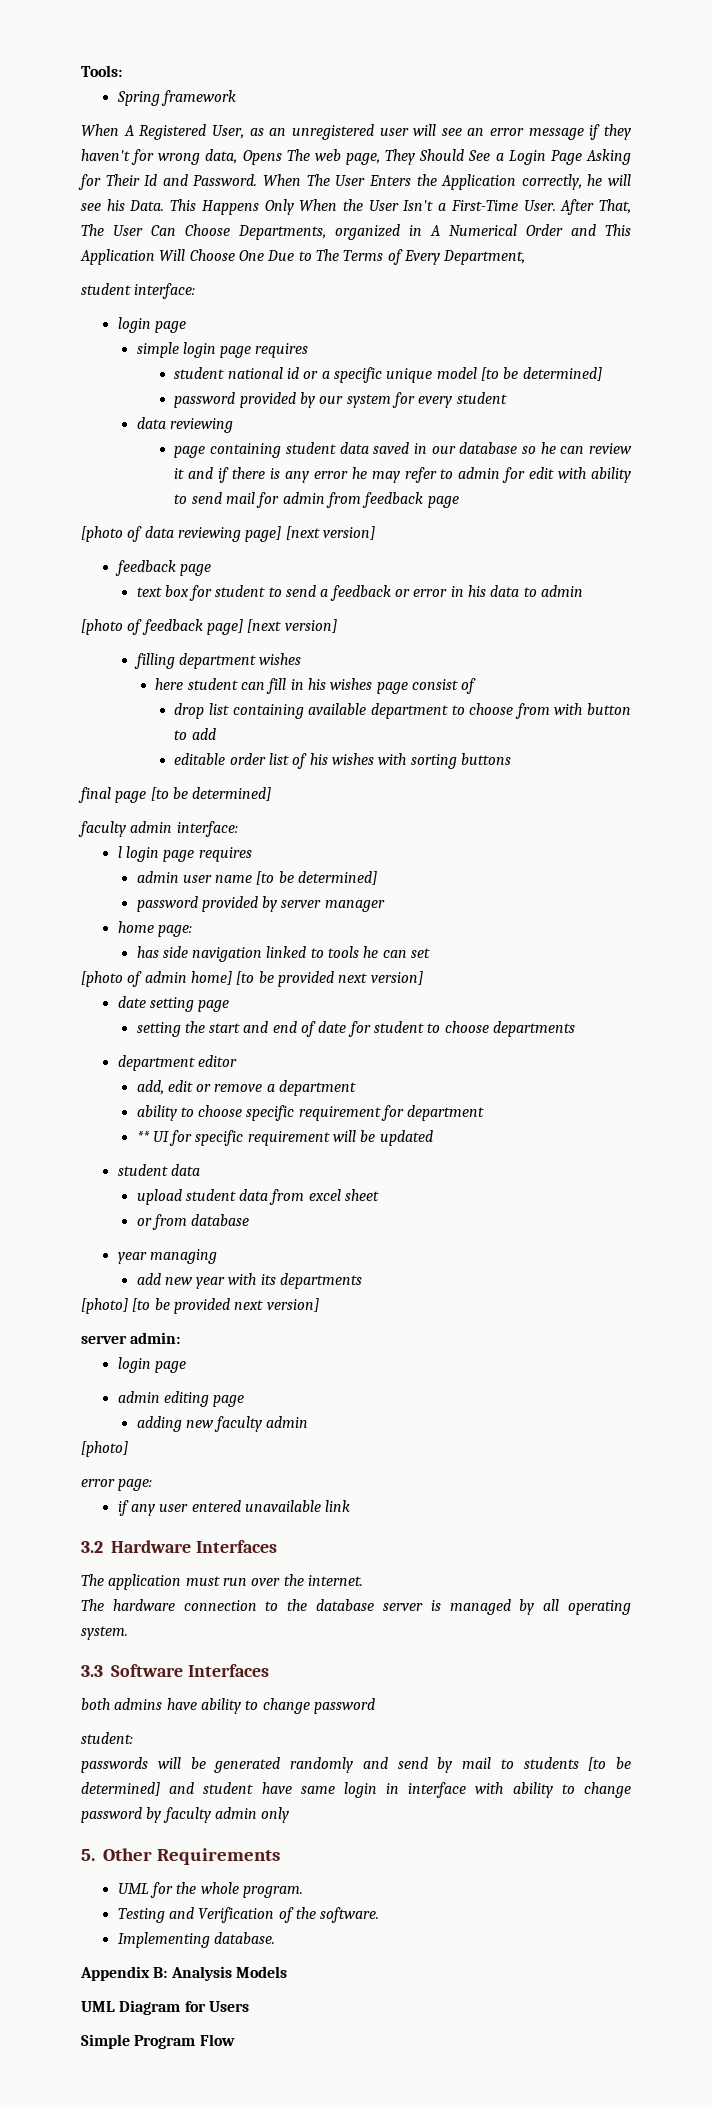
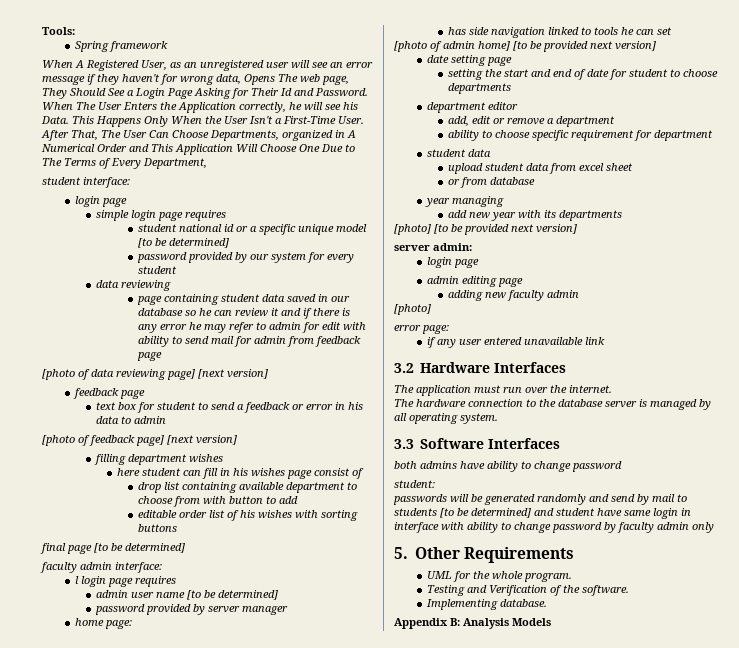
- ** UI for specific requirement will be updated
- UML Diagram for Users
- Simple Program Flow

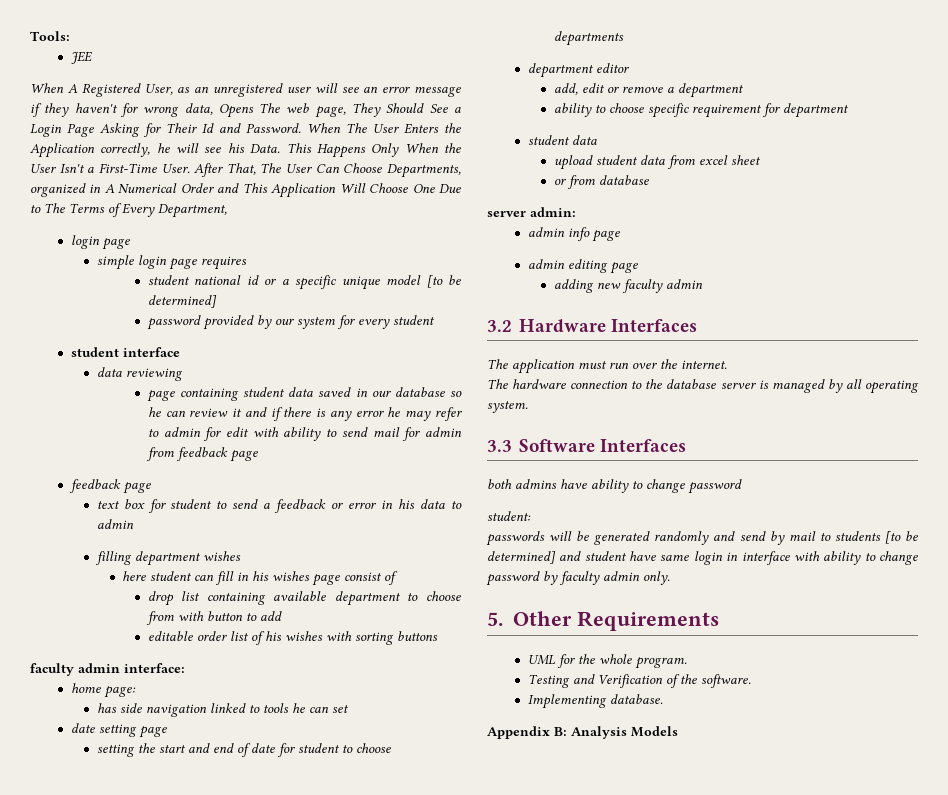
- Spring framework
+ JEE
- student interface:
+ student interface
- [photo of data reviewing page] [next version]
- [photo of feedback page] [next version]
- final page [to be determined]
  faculty admin interface:
- l login page requires
- admin user name [to be determined]
- password provided by server manager
- [photo of admin home] [to be provided next version]
- year managing
- add new year with its departments
- [photo] [to be provided next version]
  server admin:
- login page
+ admin info page
  adding new faculty admin
- [photo]
- error page:
- if any user entered unavailable link
- passwords will be generated randomly and send by mail to students [to be determined] and student have same login in interface with ability to change password by faculty admin only
+ passwords will be generated randomly and send by mail to students [to be determined] and student have same login in interface with ability to change password by faculty admin only.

- **To do**
Your task is to find each line in the entries that contains the string "faculty" and copy it.

- **Answer to this problem**
  faculty admin interface:
  adding new faculty admin
- passwords will be generated randomly and send by mail to students [to be determined] and student have same login in interface with ability to change password by faculty admin only
+ passwords will be generated randomly and send by mail to students [to be determined] and student have same login in interface with ability to change password by faculty admin only.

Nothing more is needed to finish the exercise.